As we reported here last month, on Dec. 15, 2020, a unanimous District of Columbia City Council approved a broad ban on noncompete agreements and “moonlighting” policies that would be among the most restrictive in the nation. On Jan. 11, 2021, Mayor Muriel Bowser signed and approved the Ban on Non-Compete Agreements Amendment Act of 2020. It now will be referred to Congress, where the legislature can disapprove the law within 30 days of the referral, although this is not expected.

Given the strong likelihood that the law will soon be in effect (likely sometime in February), employers in the District should begin preparing for some of the law’s requirements and ensure that any internal policies regarding noncompete agreements are updated to reflect the changing legal landscape. All employers should be cognizant of these requirements, including those employers who do not utilize non-compete agreements.

In particular, employers that do not utilize such agreements should be aware of two provisions with which they must comply – one relates to the law’s notice requirements and the other relates to employees “moonlighting” (i.e., working second jobs).

With respect to the notice requirements, all employers will be required to provide their employees with a notice that contains the following language:

No employer operating in the District of Columbia may request or require any employee working in the District of Columbia to agree to a non-compete policy or agreement, in accordance with the Ban on Non-Compete Agreements Amendment Act of 2020.

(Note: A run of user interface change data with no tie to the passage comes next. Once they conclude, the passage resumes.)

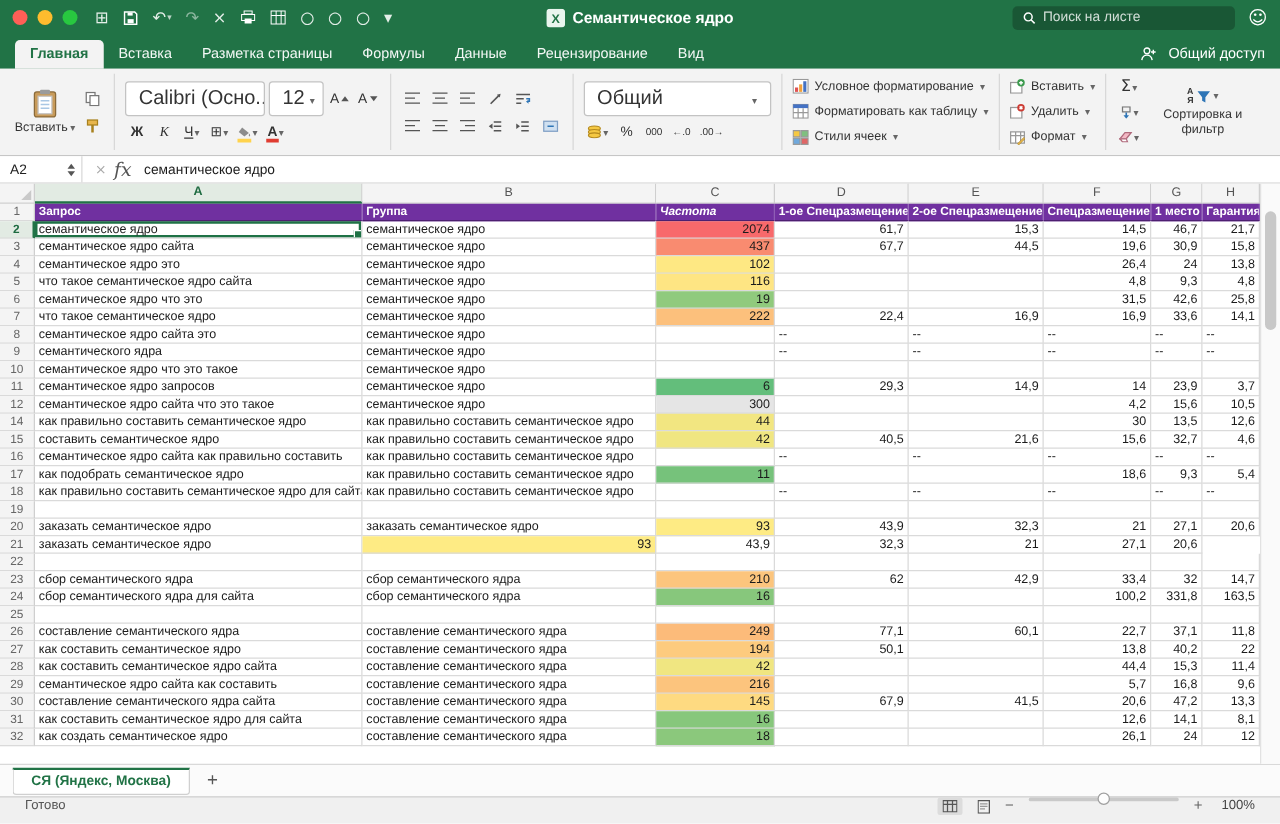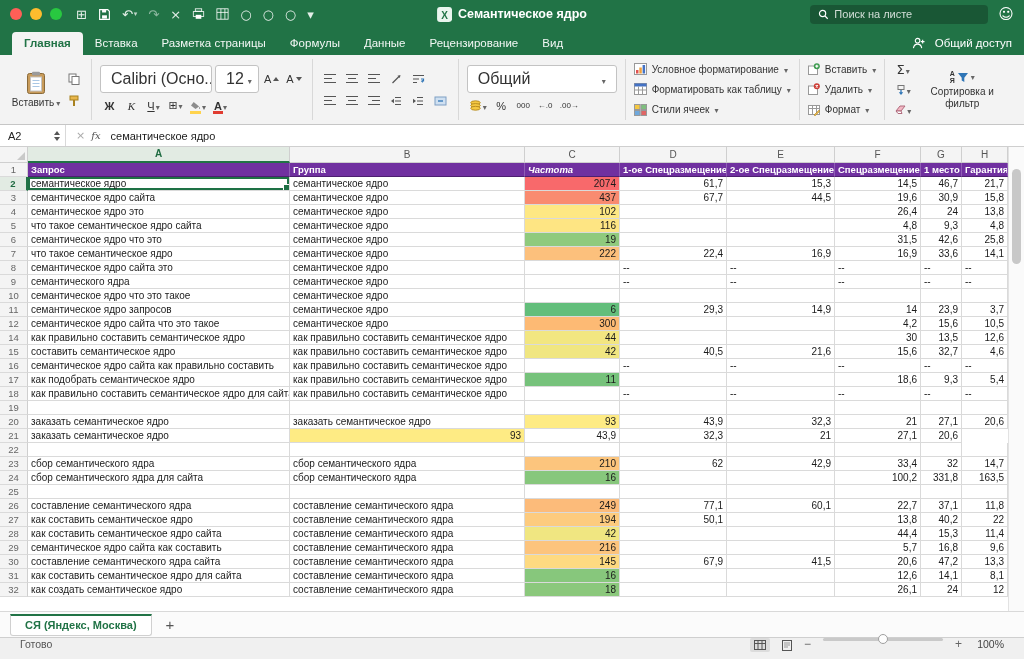--- a/index.html
+++ b/index.html
@@ -71,7 +71,7 @@
   .stepper { display:flex; flex-direction:column; gap:2px; }
   .stepper .tri-up, .stepper .tri-dn { border-left-width:3px; border-right-width:3px; }
   .fcancel { color:#aaa; margin:0 6px 0 10px; font-size:11px; }
-  .fx { font-style:italic; color:#555; margin-right:10px; font-family:"DejaVu Serif",serif; font-size:10px;text-align:right; }
+  .fx { font-style:italic; color:#555; margin-right:10px; font-family:"DejaVu Serif",serif; font-size:15px;text-align:right; }
   .fvalue { color:#1b1b1b; font-size:11px; }
 
   

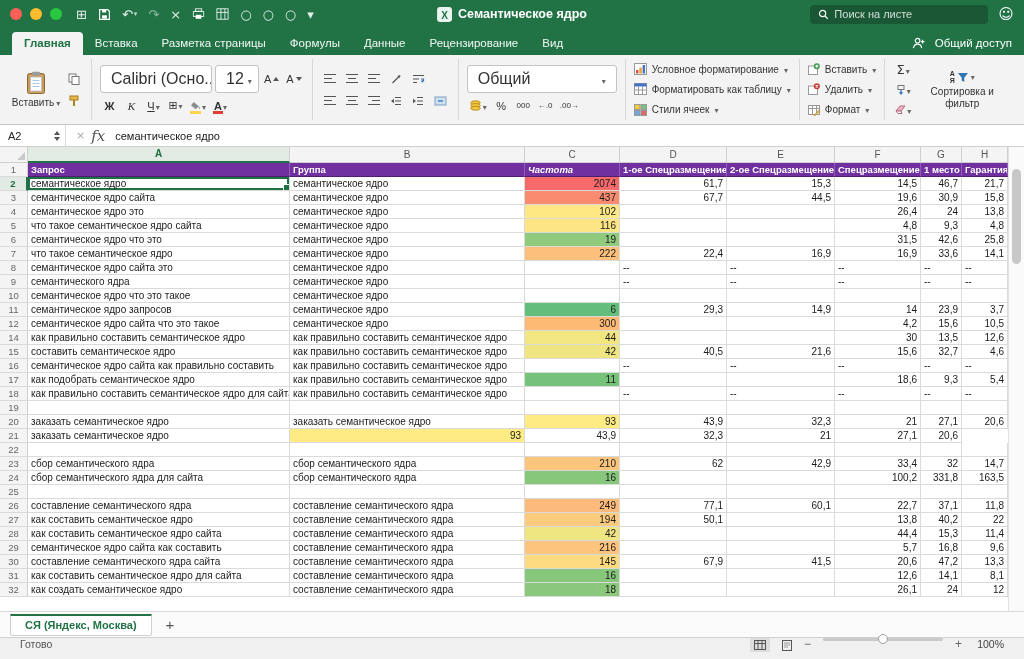--- a/index.html
+++ b/index.html
@@ -595,7 +595,7 @@
             <div class="rnum">12</div>
             <div class="cell">семантическое ядро сайта что это такое</div>
             <div class="cell">семантическое ядро</div>
-            <div class="cell num" style="background: #fdba74;">300</div>
+            <div class="cell num" style="background: #e5e5e5;">300</div>
             <div class="cell num"></div>
             <div class="cell num"></div>
             <div class="cell num">4,2</div>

This notice must be provided to all employees within 90 days of the statute becoming effective. The notice must also be provided to employees within seven calendar days of their commencement of employment and within 14 calendar days after an employee requests such a statement from the employer. An employer that violates the notice provisions shall be liable (in an action brought by the mayor or by an employee either in an administrative proceeding or in court) for a penalty of $500 to $1,000 for an initial violation. Subsequent violations shall be penalized at the rate of not less than $3,000 to each affected employee.

The statute also provides that an employer may not maintain workplace policies that prohibit an employee from working for another person, performing work or providing services for pay for another person, or operating the employee’s own business. Many employers maintain policies against employees working second jobs, which sometimes are forgotten about in policy manuals.  Each employer of individuals in the District of Columbia should promptly review its policies to determine whether they have such a policy and, if so, revise it accordingly. As with the notice requirements, employers maintaining such policies are subject to monetary penalties.

The ban on these types of policies creates the possibility that employers will not be able to prevent an employee from simultaneously working for the employer and one of the employer’s competitors simply because they are working for the competitor.

As the greatest possibility for the finding of a substantial monetary violation of the notice and policy provisions of the act will occur when it first becomes effective (either because the employer fails to give the notice within 90 days to all its employees or because an anti-moonlighting policy has gone unrevised), employers should begin readying for this change. This might especially be true of employers that have nationalized human resources policies or utilize centralized human resources management outside the District and might not be otherwise aware of some of the more subtle aspects of the statute beyond the ban on noncompetes.